L'Iran si ritrova paralizzato nelle sue ambizioni mondiali. La nazionale iraniana sta continuando i preparativi per i Mondiali, ma al momento le qualificazioni rimangono in bilico e la partecipazione all'evento negli Stati Uniti è tutt'altro che sicura. Il ct ha comunque programmato due amichevoli contro Nigeria e Costa Rica nella città turca di Antalya. Il vero caso infiamma però l'ambiente interno: Sardar Azmoun, attaccante che vanta 57 reti in 91 presenze con la maglia nazionale, è stato escluso dalla convocazione. Il motivo? Una foto pubblicata su Instagram che lo ritrae a colloquio con Mohammed bin Rashid al-Maktoum, vicepresidente degli Emirati Arabi Uniti e governatore di Dubai, dove Azmoun milita in club.

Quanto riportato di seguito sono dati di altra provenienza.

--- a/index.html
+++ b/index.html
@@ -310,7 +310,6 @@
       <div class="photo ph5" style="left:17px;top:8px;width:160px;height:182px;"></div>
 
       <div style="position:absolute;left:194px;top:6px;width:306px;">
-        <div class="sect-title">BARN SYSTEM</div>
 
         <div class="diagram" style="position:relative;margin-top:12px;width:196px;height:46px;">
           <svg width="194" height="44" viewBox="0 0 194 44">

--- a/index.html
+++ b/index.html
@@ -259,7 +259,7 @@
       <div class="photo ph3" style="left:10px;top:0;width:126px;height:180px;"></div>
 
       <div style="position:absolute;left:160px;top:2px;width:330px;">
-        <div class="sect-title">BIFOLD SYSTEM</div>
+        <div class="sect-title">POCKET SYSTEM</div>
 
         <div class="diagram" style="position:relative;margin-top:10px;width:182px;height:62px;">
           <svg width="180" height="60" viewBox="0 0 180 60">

Il gesto è stato interpretato come un atto di slealtà verso il governo di Teheran, con il rischio concreto che l'attaccante possa restarvi fuori anche in caso di qualificazione ai Mondiali estivi.

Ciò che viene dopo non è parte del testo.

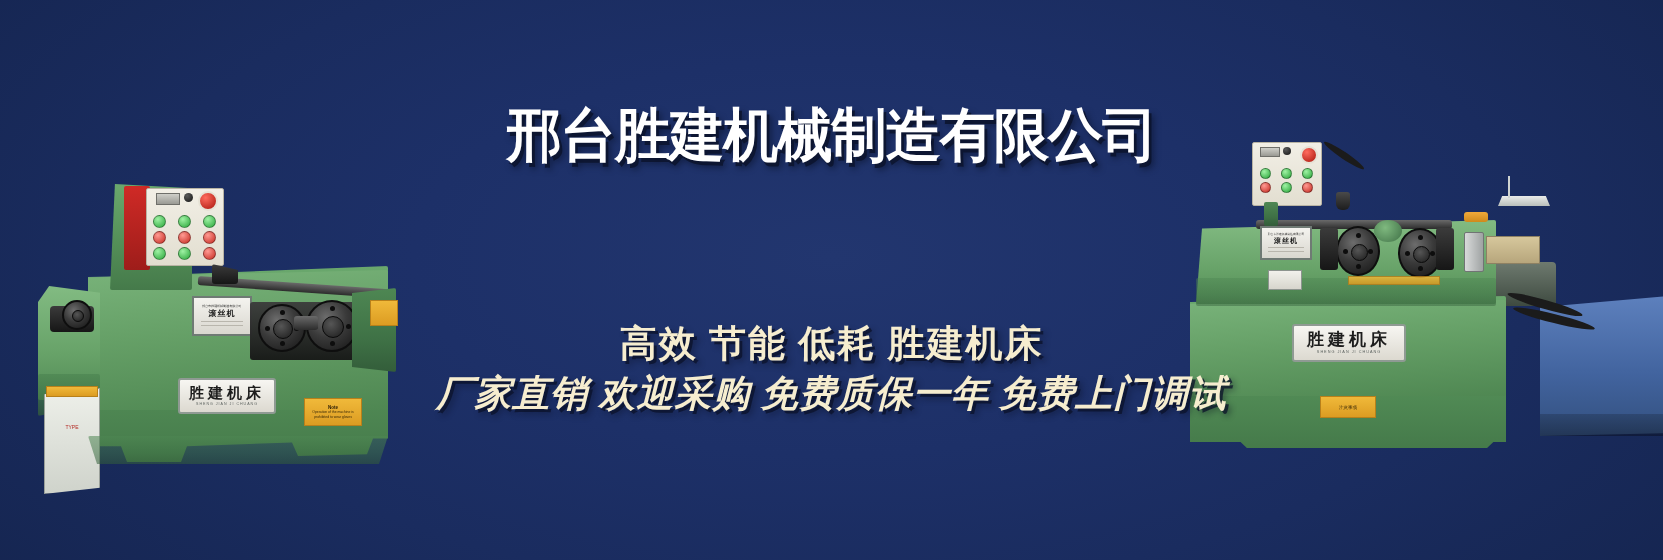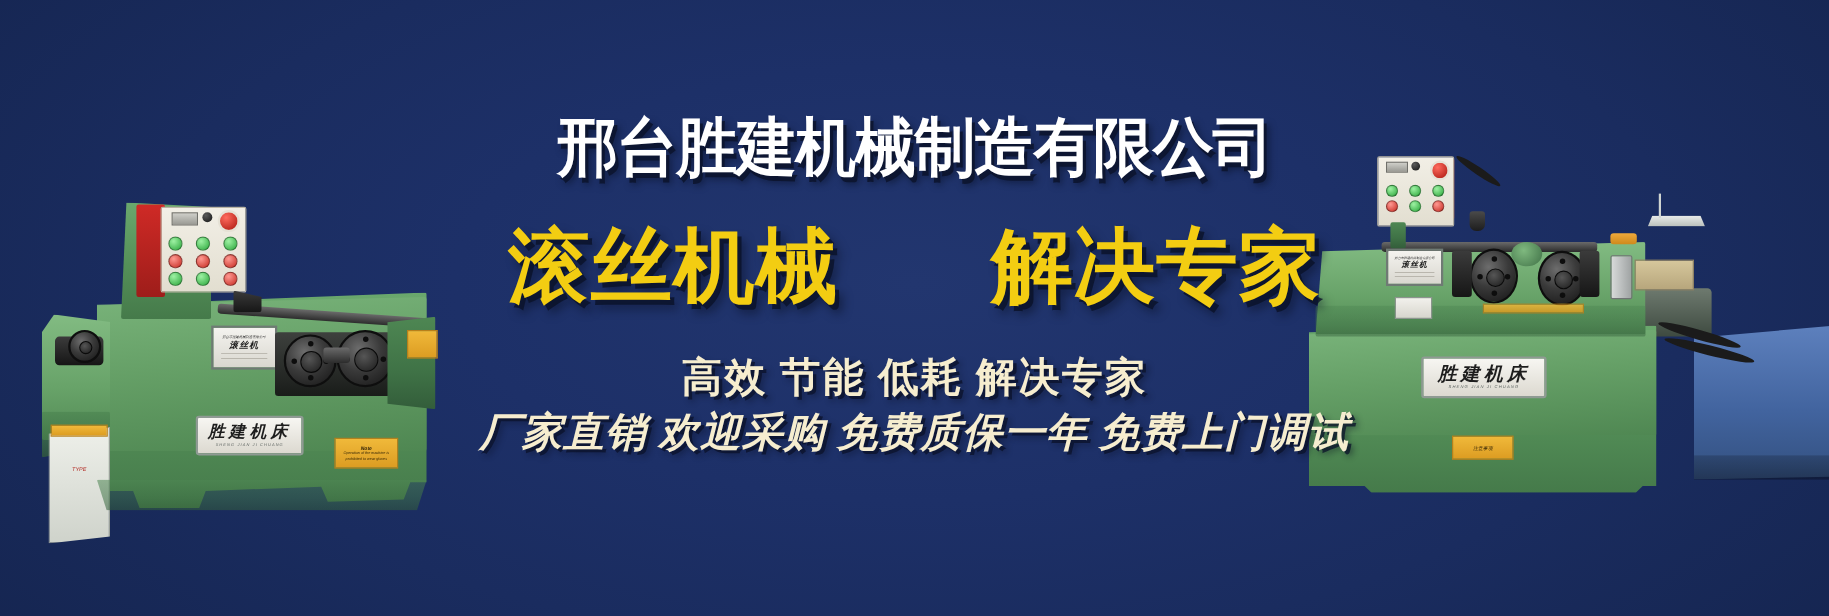--- a/index.html
+++ b/index.html
@@ -306,11 +306,6 @@
 
     <div id="company-name">邢台胜建机械制造有限公司</div>
 
-    <div id="headline">
-      <span>滚丝机械</span>
-      <span class="gap"></span>
-      <span>解决专家</span>
-    </div>
 
     <div class="sub" id="sub-1">高效  节能  低耗  解决专家</div>
     <div class="sub" id="sub-2">厂家直销  欢迎采购  免费质保一年  免费上门调试</div>

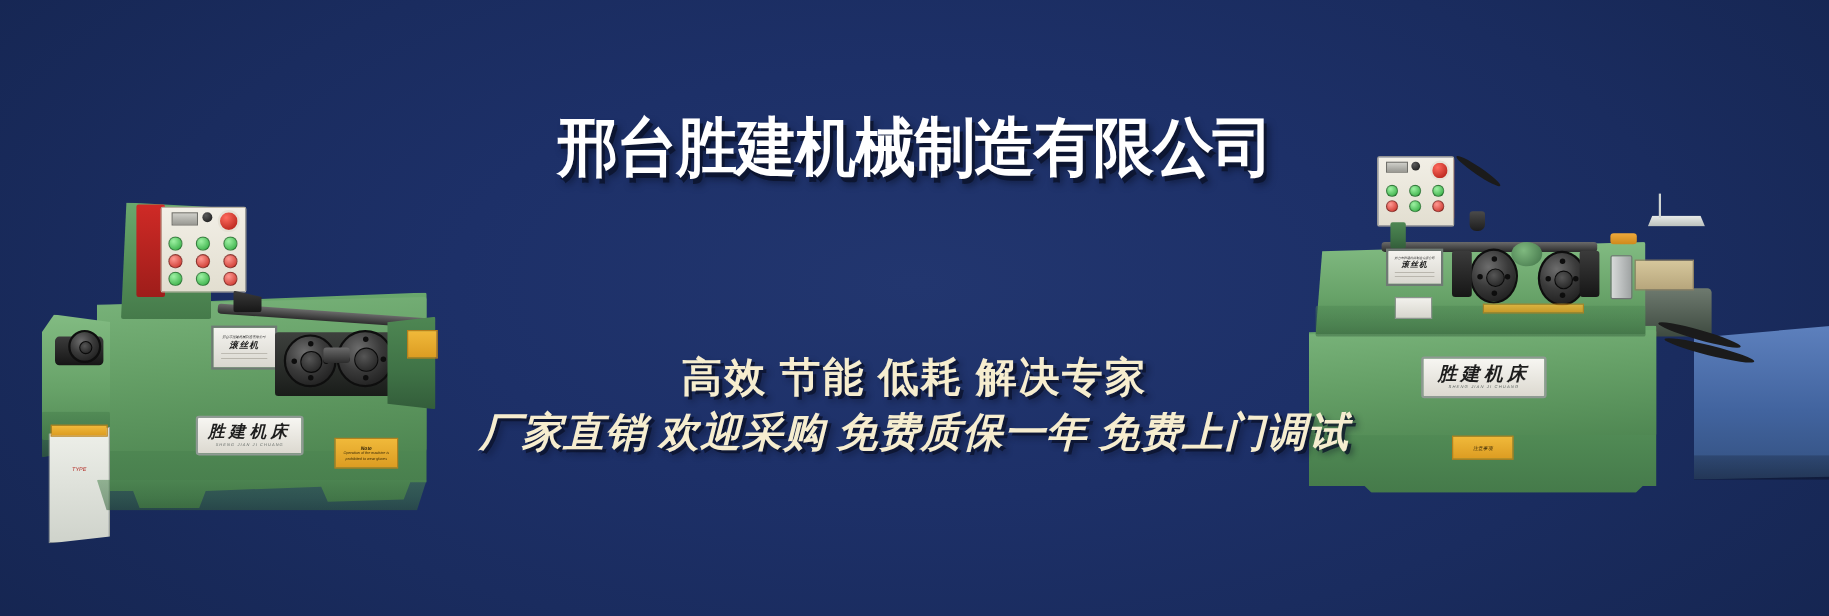--- a/index.html
+++ b/index.html
@@ -57,7 +57,7 @@
   #sub-2{top:372px;font-size:37px;line-height:44px;letter-spacing:1px;font-style:italic;}
 
   
-  .machine{position:absolute;z-index:3;font-style:italic;}
+  .machine{position:absolute;z-index:3;}
   .gbody{position:absolute;border-radius:2px;}
   .gdark{background:linear-gradient(180deg,#4e8753 0%,#3f7246 60%,#335d3a 100%);}
   .gmid {background:linear-gradient(180deg,#6aa86d 0%,#548f58 55%,#457a4a 100%);}

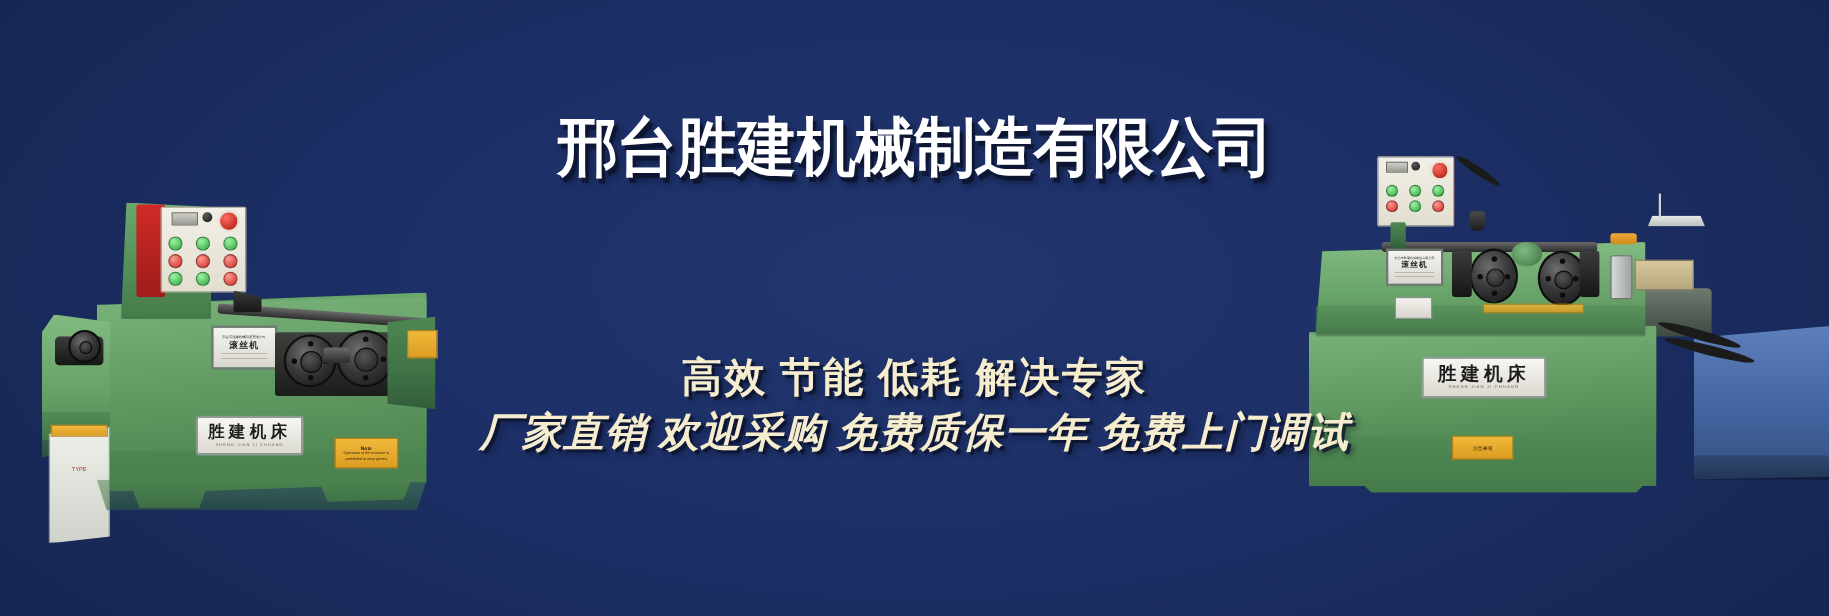--- a/index.html
+++ b/index.html
@@ -307,7 +307,7 @@
     <div id="company-name">邢台胜建机械制造有限公司</div>
 
 
-    <div class="sub" id="sub-1">高效  节能  低耗  解决专家</div>
+    <div class="sub" id="sub-1">高效  节能  低耗  胜建机床</div>
     <div class="sub" id="sub-2">厂家直销  欢迎采购  免费质保一年  免费上门调试</div>
 
   </div>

In Asia il caos riguarda la Champions League del continente, che avrebbe dovuto disputarsi prevalentemente a Jeddah in Arabia Saudita a partire dal 16 aprile, con la finale nove giorni dopo. Gli ottavi di finale nella zona orientale sono stati completati, ma le squadre vincenti di Giappone, Malesia e Tailandia attendono ancora di conoscere i loro avversari della zona occidentale. La Confederazione calcistica asiatica ha fissato le date del 13-14 aprile a Jeddah per le partite occidentali (ridotte a gara unica anziché due gambe), ma l'incertezza regna sovrana sui prossimi sviluppi di un torneo già in equilibrio instabile.

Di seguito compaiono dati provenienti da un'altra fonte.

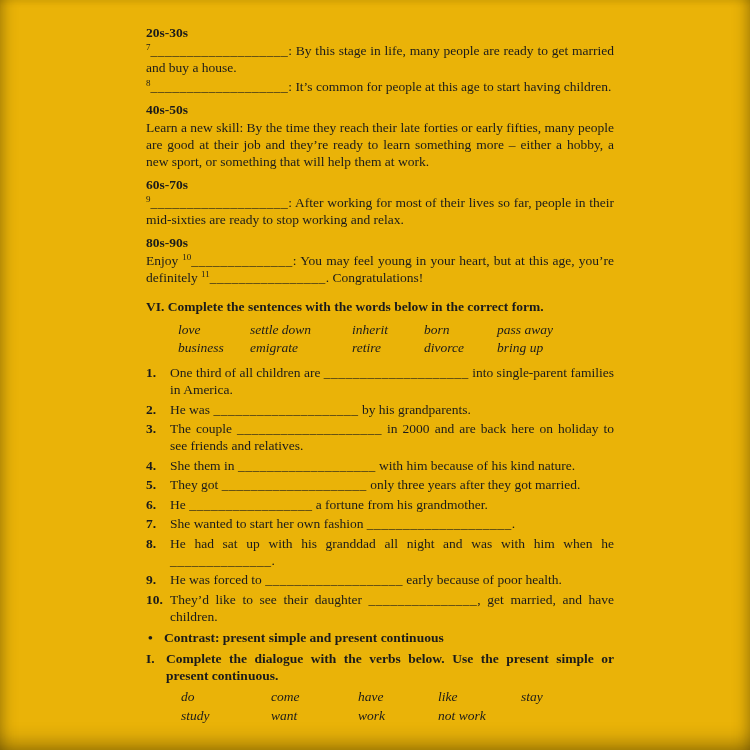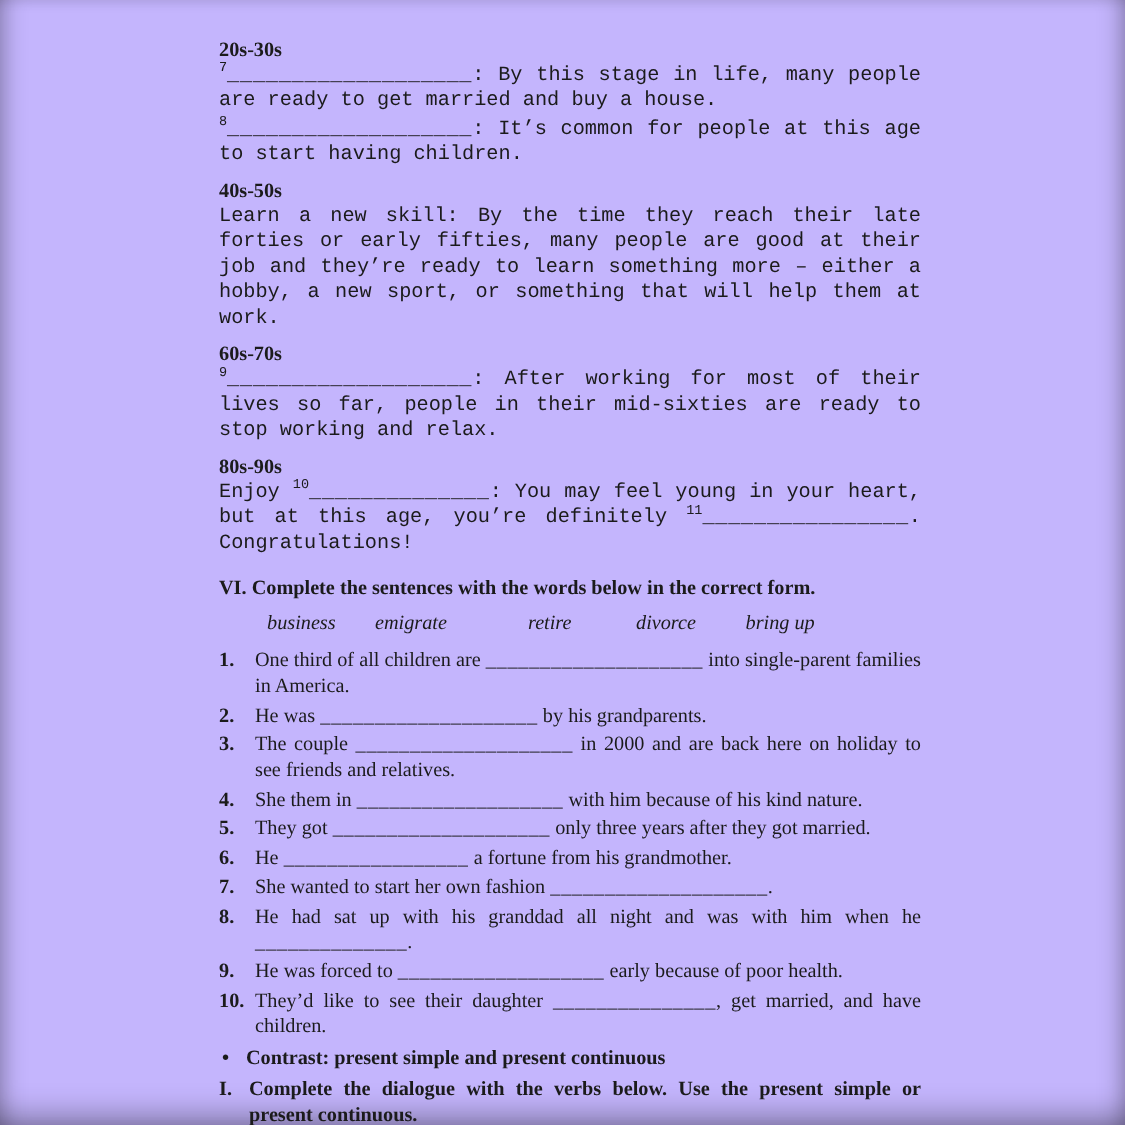--- a/index.html
+++ b/index.html
@@ -7,7 +7,7 @@
     position:relative;
     width:750px;height:750px;
     margin:0 auto;
-    background:#c4b5fd;
+    background:#eab308;
     font-family:"Liberation Serif","DejaVu Serif",serif;
     color:#1b1b1b;
     box-shadow:

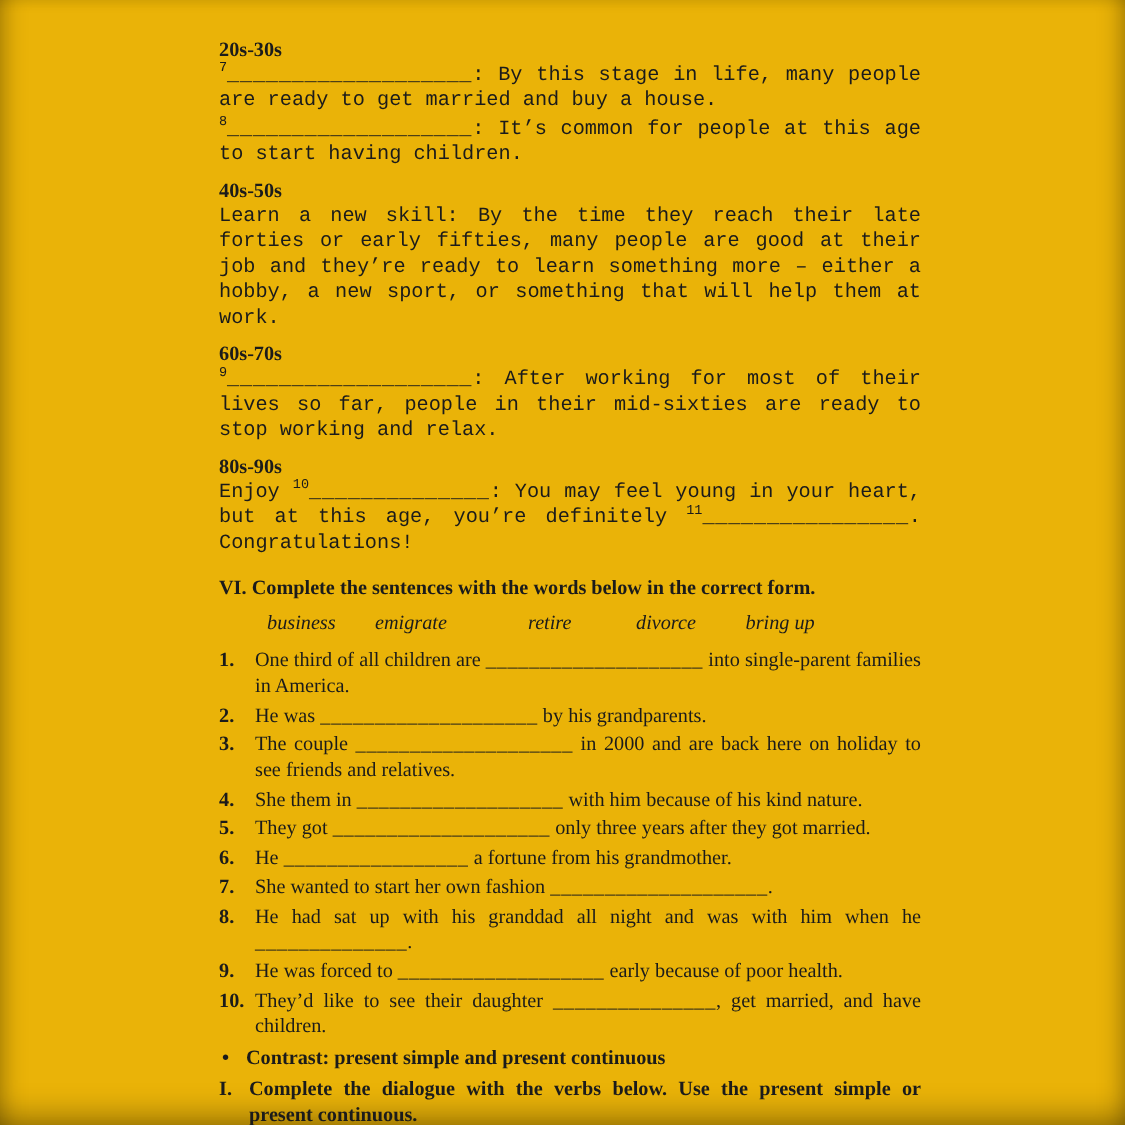--- a/index.html
+++ b/index.html
@@ -22,7 +22,7 @@
     font-size:13.5px;line-height:1.26;
   }
   .stage-h{font-weight:bold;margin:6px 0 1px 0;}
-  p.blk{margin:1px 0 2px 0;text-align:justify;font-family:Liberation Mono, monospace;}
+  p.blk{margin:1px 0 2px 0;text-align:justify;}
   sup{font-size:9px;vertical-align:super;line-height:0;}
   .bl{letter-spacing:.5px;white-space:nowrap;}
   .sec-h{font-weight:bold;margin:12px 0 6px 0;text-align:justify;}

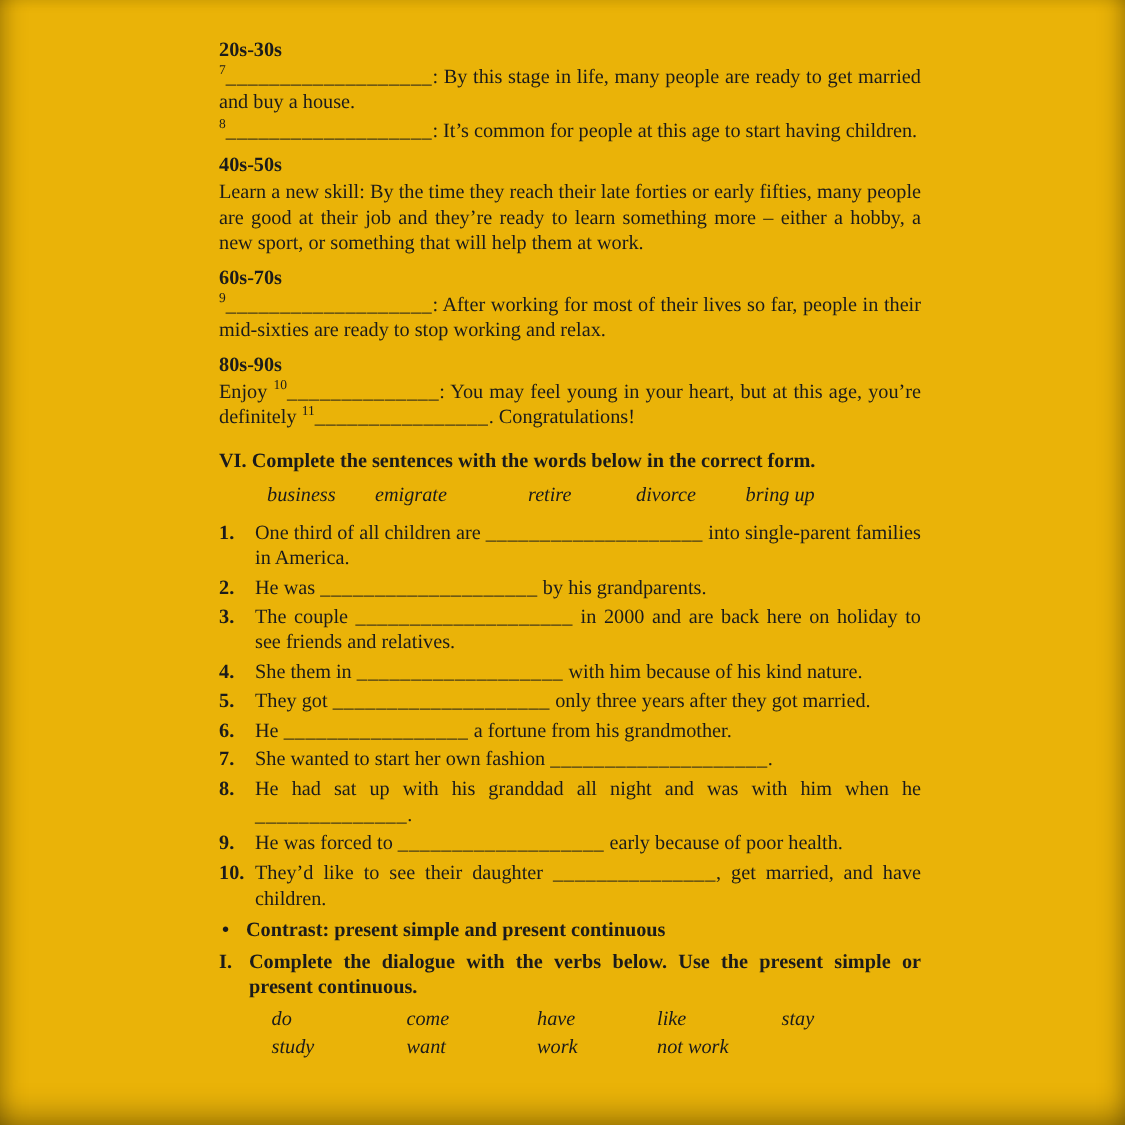--- a/index.html
+++ b/index.html
@@ -71,6 +71,13 @@
     <div class="sec-h">VI. Complete the sentences with the words below in the correct form.</div>
 
     <div class="wordbank">
+      <div class="wb-row">
+        <span>love</span>
+        <span>settle down</span>
+        <span>inherit</span>
+        <span>born</span>
+        <span>pass away</span>
+      </div>
       <div class="wb-row">
         <span>business</span>
         <span>emigrate</span>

Qatar, che negli ultimi anni ha consolidato il suo ruolo di hub sportivo globale, subisce un colpo significativo: il Qatar Football Festival 2026 è stato cancellato. Sei nazionali – Qatar, Argentina, Spagna, Arabia Saudita, Egitto e Serbia – avrebbero dovuto affrontarsi tra il 26 e il 31 marzo in tre diversi stadi. La vittima più illustre è la Finalissima 2026, lo storico confronto tra i campioni d'Europa (Spagna) e del Sud America (Argentina): le due federazioni non hanno trovato l'accordo per una sede alternativa, costringendo all'annullamento di un evento simbolico per lo stato del Golfo.

L'esodo coinvolge anche l'Uzbekistan. Diversi giocatori della nazionale uzbeka militavano nei club iraniani, ma stanno velocemente rimpatriando. Il primo rientro a Tashkent è stato quello del centrocampista Odil Hamrobekov, seguito a breve da altri difensori e calciatori che hanno preferito lasciare l'Iran per trovare maggiore stabilità e sicurezza altrove. Un'ulteriore testimonianza di come il conflitto stia svuotando i campionati della regione dai talenti stranieri.